A Deep Neural Network (DNN)-Based Waterlogging Detection on Road
Keywords: HPC, Deep Learning, AI/ML, Convolutional Neural Network, Semantic Segmentation, Waterlogging
Abstract. Waterlogging on roads severely impacts transportation safety majorly due to inadequate drainage systems, blocked drainage channels, poor road design and construction, especially in areas with limited or no regular monitoring and maintenance, leading to increased accidents and traffic disruptions.
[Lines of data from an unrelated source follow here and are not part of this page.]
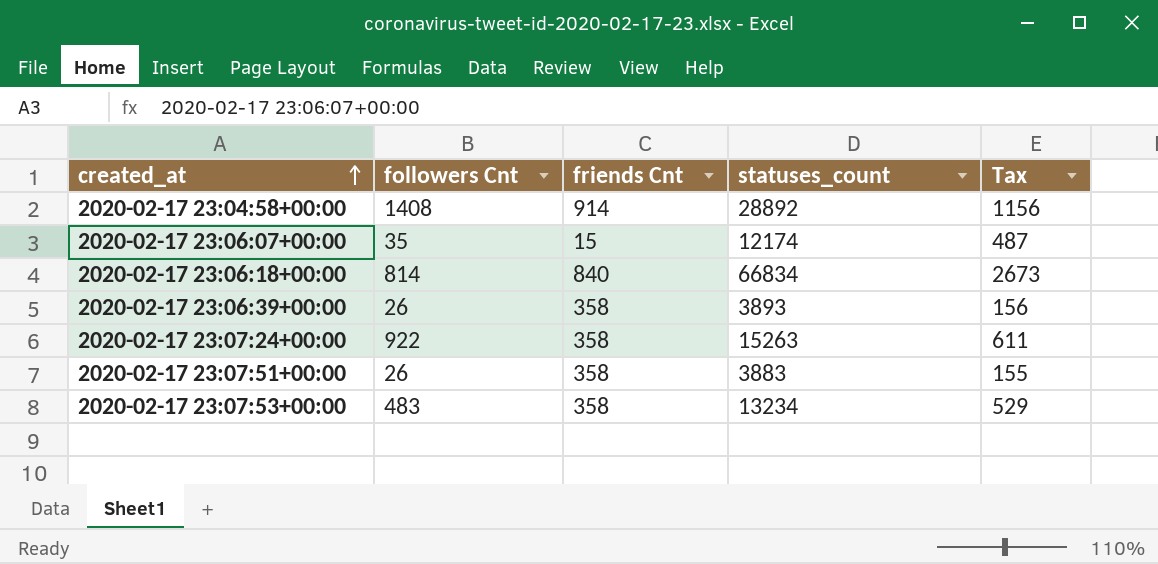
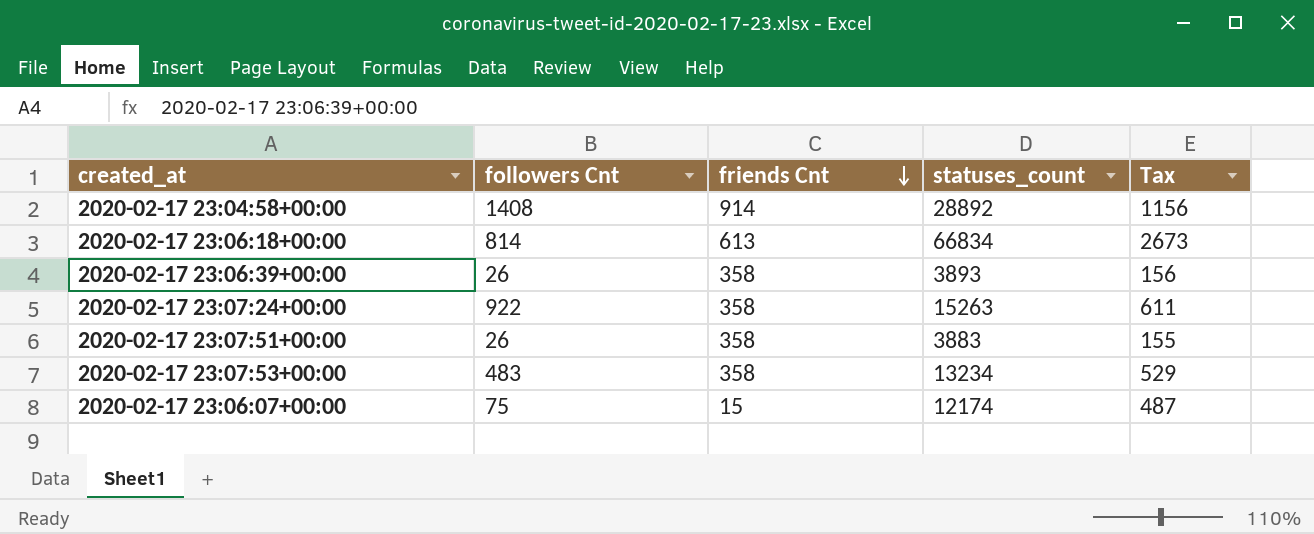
row order: created_at ascending -> friends Cnt descending
2020-02-17 23:06:18+00:00 | friends Cnt: 840 -> 613
2020-02-17 23:06:07+00:00 | followers Cnt: 35 -> 75

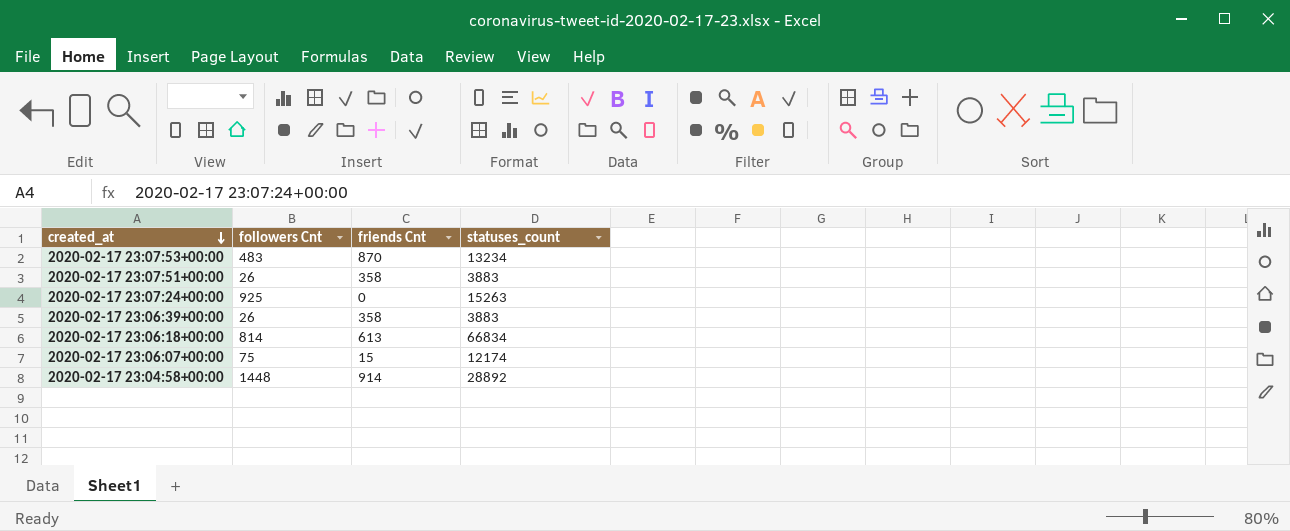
row order: friends Cnt descending -> created_at descending
column Tax | formula: [statuses_count] * 0.04 -> none
2020-02-17 23:07:53+00:00 | friends Cnt: 358 -> 870
2020-02-17 23:07:24+00:00 | followers Cnt: 922 -> 925
2020-02-17 23:07:24+00:00 | friends Cnt: 358 -> 0
2020-02-17 23:06:39+00:00 | statuses_count: 3893 -> 3883
2020-02-17 23:04:58+00:00 | followers Cnt: 1408 -> 1448

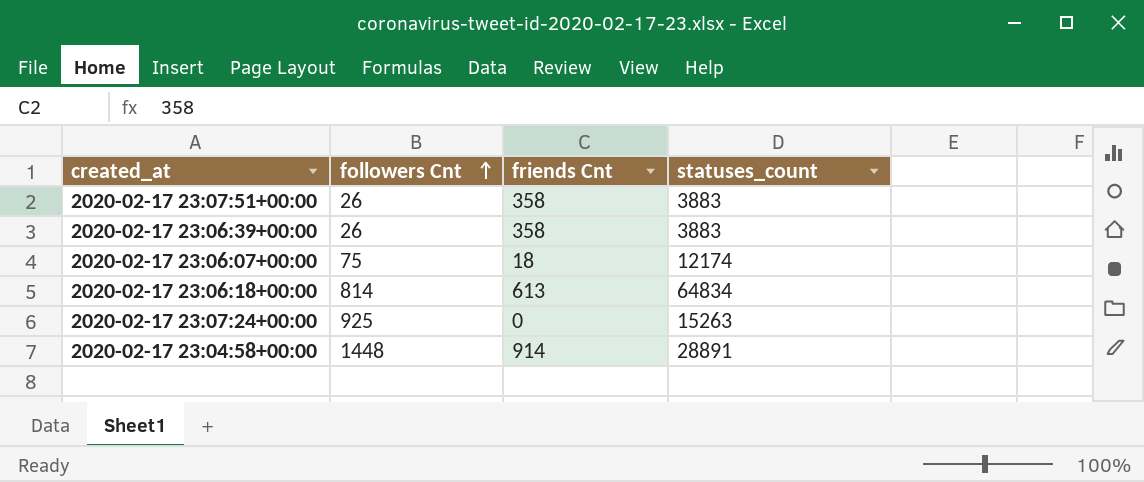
row order: created_at descending -> followers Cnt ascending
row 2020-02-17 23:07:53+00:00: 483 | 870 | 13234 -> none
2020-02-17 23:06:07+00:00 | friends Cnt: 15 -> 18
2020-02-17 23:06:18+00:00 | statuses_count: 66834 -> 64834
2020-02-17 23:04:58+00:00 | statuses_count: 28892 -> 28891

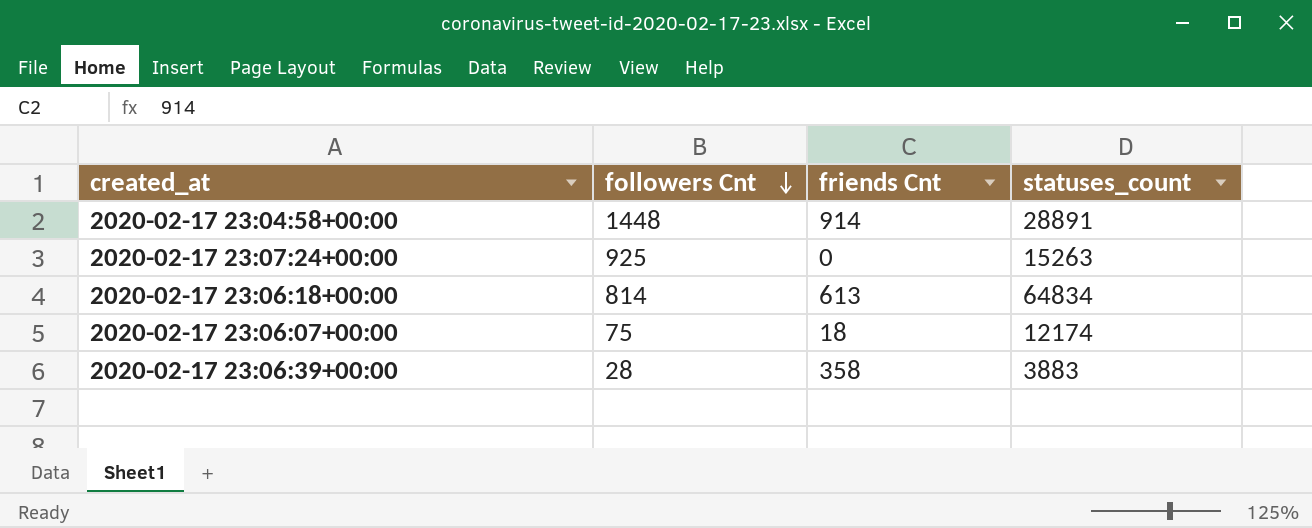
row order: followers Cnt ascending -> followers Cnt descending
row 2020-02-17 23:07:51+00:00: 26 | 358 | 3883 -> none
2020-02-17 23:06:39+00:00 | followers Cnt: 26 -> 28

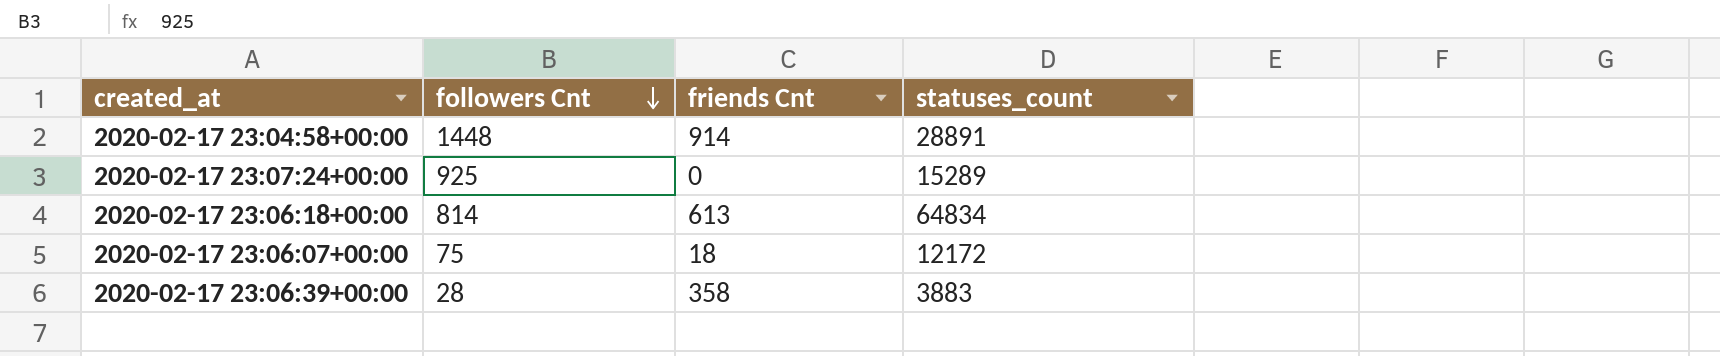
2020-02-17 23:07:24+00:00 | statuses_count: 15263 -> 15289
2020-02-17 23:06:07+00:00 | statuses_count: 12174 -> 12172

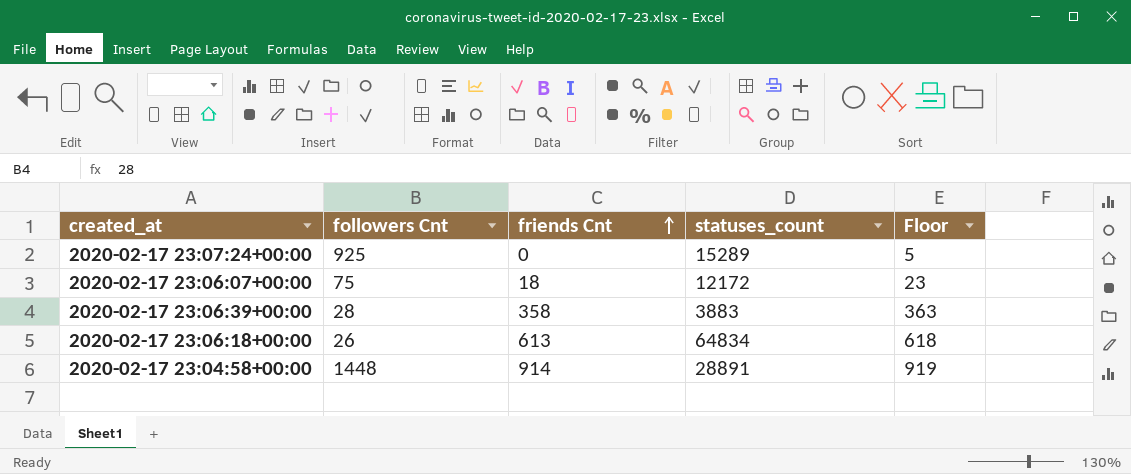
row order: followers Cnt descending -> friends Cnt ascending
column Floor | formula: none -> [friends Cnt] + 5
2020-02-17 23:06:18+00:00 | followers Cnt: 814 -> 26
Identifying waterlogging from the field photographic image is challenging due to poor illumination, reflective distortions, transparent surfaces, and low resolution. This study aims to identify waterlogging on rural roads using a deep learning-based semantic segmentation approach. The YOLOv11 model was trained and tested on CDAC PARAM Siddhi-AI High Performance Computing (HPC) platform. A dataset of 1000 photographic images from the PMGSY (Pradhan Mantri Gram Sadak Yojana) were sourced and annotated for this purpose. The model effectiveness was evaluated using key evaluation metrics including precision, recall, F1-score, accuracy, and Intersection-over-Union (IoU). The Deep Neural Network (DNN) model achieved a precision of 91.27%, recall of 85.95%, F1-score of 87.58%, accuracy of 96.20%, and IoU of 80.06%. The results show that training DNN model on a GPU-accelerated HPC platform significantly improves both accuracy and processing speed, which is suitable approach for waterlogging detection effectively. The output model can be utilized for deployment in national programmes such as the PMGSY National GIS, offering a rapid, cost-efficient, and scalable solution for waterlogging detection on road.